Which gets me to the meat, as it were, of the post. Routine in most ways, my medical experience in Thailand was an occasional lesson in tropical medicine; in particular, venereal diseases of which I'd only heard most vaguely in medical school: syphillis, lymphogranuloma venereum, chancroid, and, of course the clap (gonorrhea.) We did see some malaria and plague. But today we're talking crotch. And hygiene, or the lack thereof.

"Hey doc, you treated me a month ago for the clap, and now it's back," he said. "So what do you have," I asked the airman, "the drip, or the burning, or what?" (Those of you who read my book have heard this one.) "The drip," he says. "OK, let's have a look." So he drops his pants to reveal a green stain of pus on his underwear, the size of a salad plate. "Wow," I say. "That's some drip!" "Yeah," he grin/grimaces. "And that's just since Thursday." It was Tuesday.

"Congratulations. You've got the clap," I tell another. "Why the hell don't you guys wear a rubber like I warned you?" I ask. (I'd descended into lecturing all newcomers about VD.) "I did, Doc. I really did." "Did you use it every time?" I ask. "Damn right, doc. Second time I just turned it inside out and used it again." And of course, every day ad nauseum I heard, "Shit doc, you wouldn't take a shower with a raincoat on, would ya?"

There was a persisting rumor about "The Black Clap," a variety so virulent and so resistant to treatment that anyone who got it was spirited away to an island off the coast, never to be heard of again. "Is it true, doc?" "Nah," I'd say. "I've been to the island, and you got nothing to worry about."

For some reason, it fell to the Flight Surgeon's office to control the spread of VD; that included, among other things, making inspections of all the bars and their "staff." Once a week we'd make the rounds, nurses doing pelvic exams and testing for gonorrhea. To whom that ever made sense I was never made aware. I was not among them. We were, of course, offered various incentives to certify the ladies. Despite our efforts -- pathetic as they were -- the attack rate for the GIs who partook was around 90% if they didn't use condoms, and still above 30% if they did: not surprising, given the above examples...

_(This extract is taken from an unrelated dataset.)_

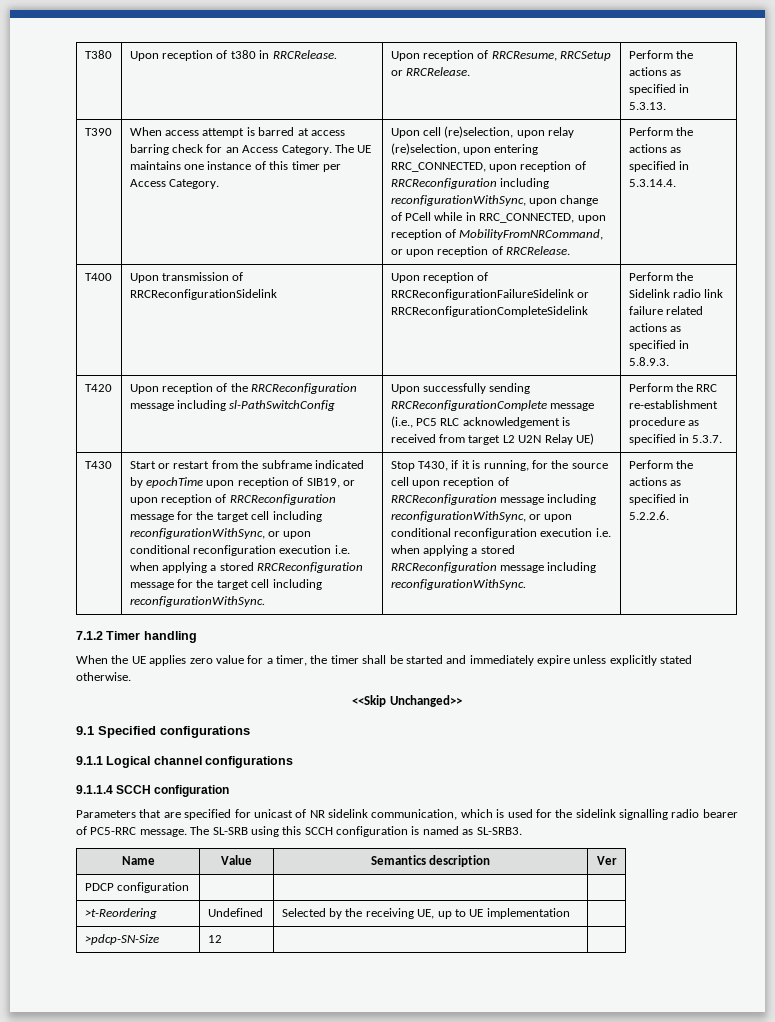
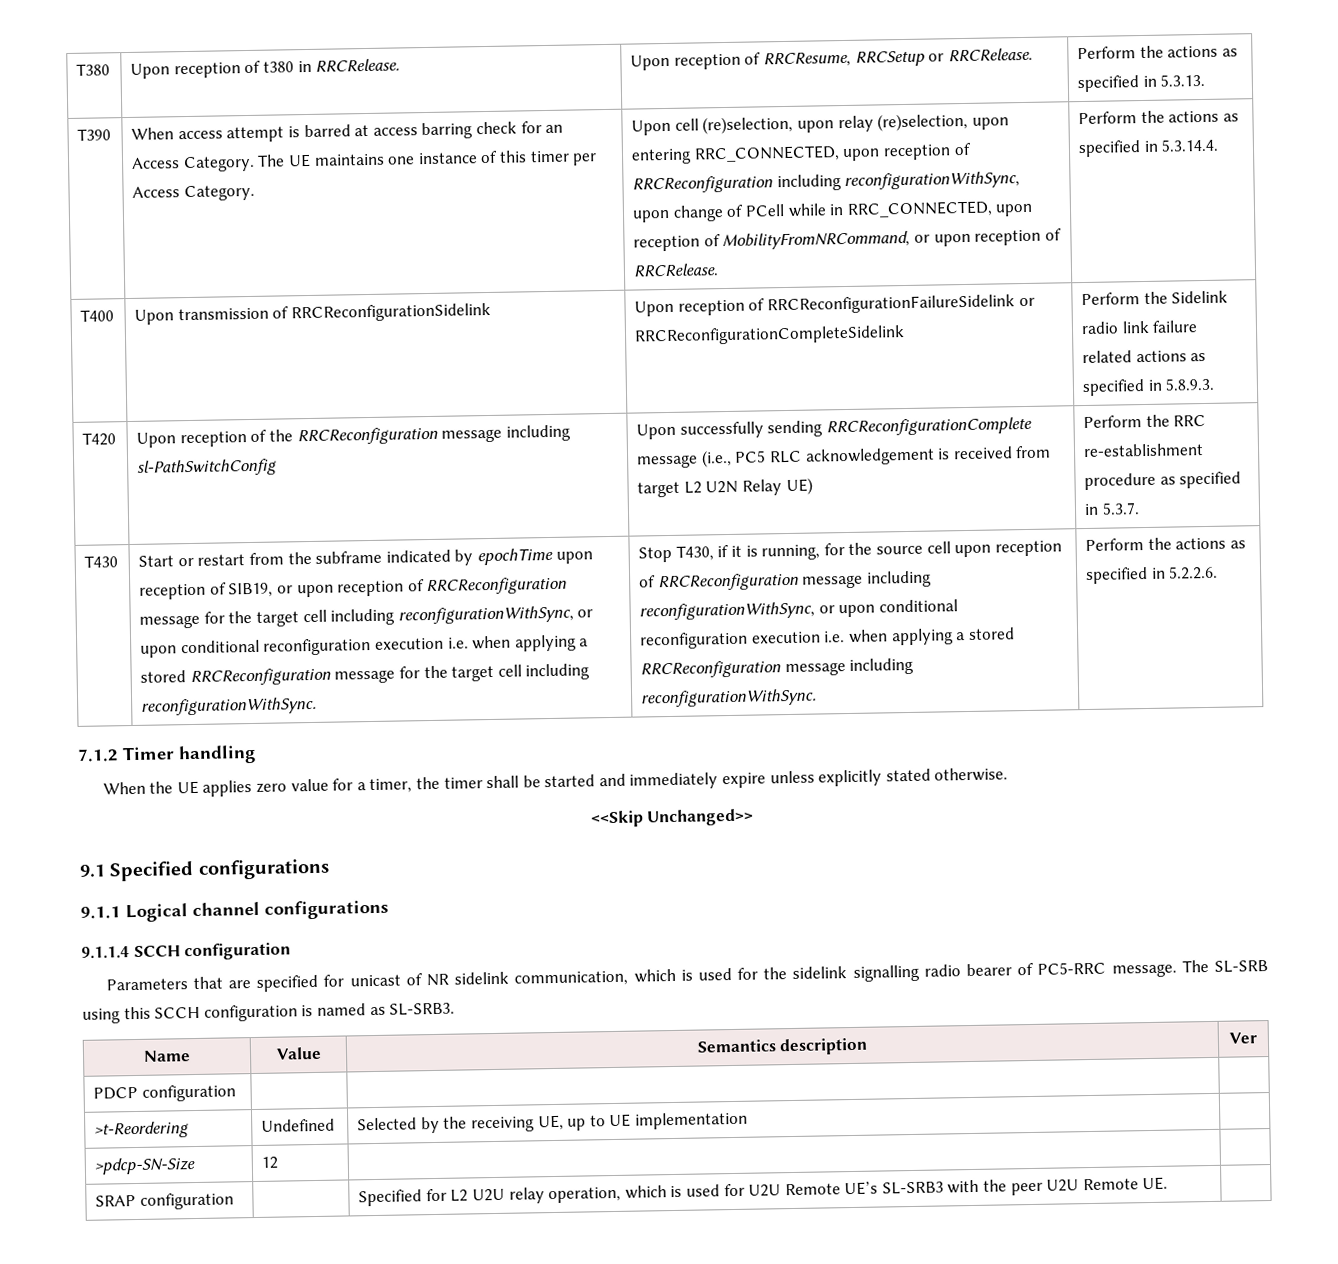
+ SRAP configuration | | Specified for L2 U2U relay operation, which is used for U2U Remote UE’s SL-SRB3 with the peer U2U Remote UE. |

So I did a little experiment with my staff of medics, who were not inclined toward abstinence. I gave them little tubes of neomycin ointment. "You didn't hear it from me," I said as I passed the little saviors out. "But you might want to see what happens if you take a leak and then squirt some of this up your urethra right after sex." "Doc, you're a genius," I heard more than once. In around seventy-five "exposures," there wasn't a single case of the clap. Of course I was loathe to write it up, and never did. And, in retrospect, I was damn lucky none got a contact reaction to the stuff: such things are not unheard of, and in the urethra, one can only imagine what might happen. So don't try it yourself, and don't tell anyone what I did.


Keagirl said...

I can't imagine neomycin doing any more harm to the urethra than your average STD...

Anonymous said...

Excellent point Kea

Intelinurse said...

thumbtacks, off label neomycin are ever the innovator!
another good post, I laughed.

Anonymous said...

Dr. Schwab, will there be a new book? BTW, I added you to my links. If that is not ok please let me know.

Anonymous said...

Oh! I'm still laughing!

Very clever! Why isn't all of that in your book?!

I guess that means we'll see Vol II? *poke!* >;o)

Allen said...

Funny how time changes things.

On my deployment of battalion Landing Team of Marines and Sailors to many stops in the orient in the late 90's my STD rate went down from our SoCal garrison rate.

I think AIDS changed some thinking, even of the bullet-proof young male.


Anonymous said...

The soldier holding up the photo had me laughing out loud. Great entry! I'd ask more about the hacksaw, but I don't think I wanna know.

Greg P said...

Perhaps the prevention came from urinating and flushing the little critters out.